--- TASK INSTRUCTIONS ---
Each and every line of the data must appear exactly as given.

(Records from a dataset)
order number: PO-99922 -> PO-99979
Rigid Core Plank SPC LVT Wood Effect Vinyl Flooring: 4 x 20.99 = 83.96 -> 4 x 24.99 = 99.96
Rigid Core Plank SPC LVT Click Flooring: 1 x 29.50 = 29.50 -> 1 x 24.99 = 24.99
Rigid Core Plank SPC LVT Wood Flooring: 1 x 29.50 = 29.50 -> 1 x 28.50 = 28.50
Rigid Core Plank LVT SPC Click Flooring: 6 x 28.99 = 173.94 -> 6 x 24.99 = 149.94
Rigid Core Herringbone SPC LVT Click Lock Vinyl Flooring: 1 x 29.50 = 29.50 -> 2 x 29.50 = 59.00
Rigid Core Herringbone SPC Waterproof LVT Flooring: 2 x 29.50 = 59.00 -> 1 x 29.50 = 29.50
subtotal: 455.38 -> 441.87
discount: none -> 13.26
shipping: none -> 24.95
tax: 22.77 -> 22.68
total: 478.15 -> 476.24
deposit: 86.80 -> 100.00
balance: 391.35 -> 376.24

--- THE ANSWER ---
order number: PO-99922 -> PO-99979
Rigid Core Plank SPC LVT Wood Effect Vinyl Flooring: 4 x 20.99 = 83.96 -> 4 x 24.99 = 99.96
Rigid Core Plank SPC LVT Click Flooring: 1 x 29.50 = 29.50 -> 1 x 24.99 = 24.99
Rigid Core Plank SPC LVT Wood Flooring: 1 x 29.50 = 29.50 -> 1 x 28.50 = 28.50
Rigid Core Plank LVT SPC Click Flooring: 6 x 28.99 = 173.94 -> 6 x 24.99 = 149.94
Rigid Core Herringbone SPC LVT Click Lock Vinyl Flooring: 1 x 29.50 = 29.50 -> 2 x 29.50 = 59.00
Rigid Core Herringbone SPC Waterproof LVT Flooring: 2 x 29.50 = 59.00 -> 1 x 29.50 = 29.50
subtotal: 455.38 -> 441.87
discount: none -> 13.26
shipping: none -> 24.95
tax: 22.77 -> 22.68
total: 478.15 -> 476.24
deposit: 86.80 -> 100.00
balance: 391.35 -> 376.24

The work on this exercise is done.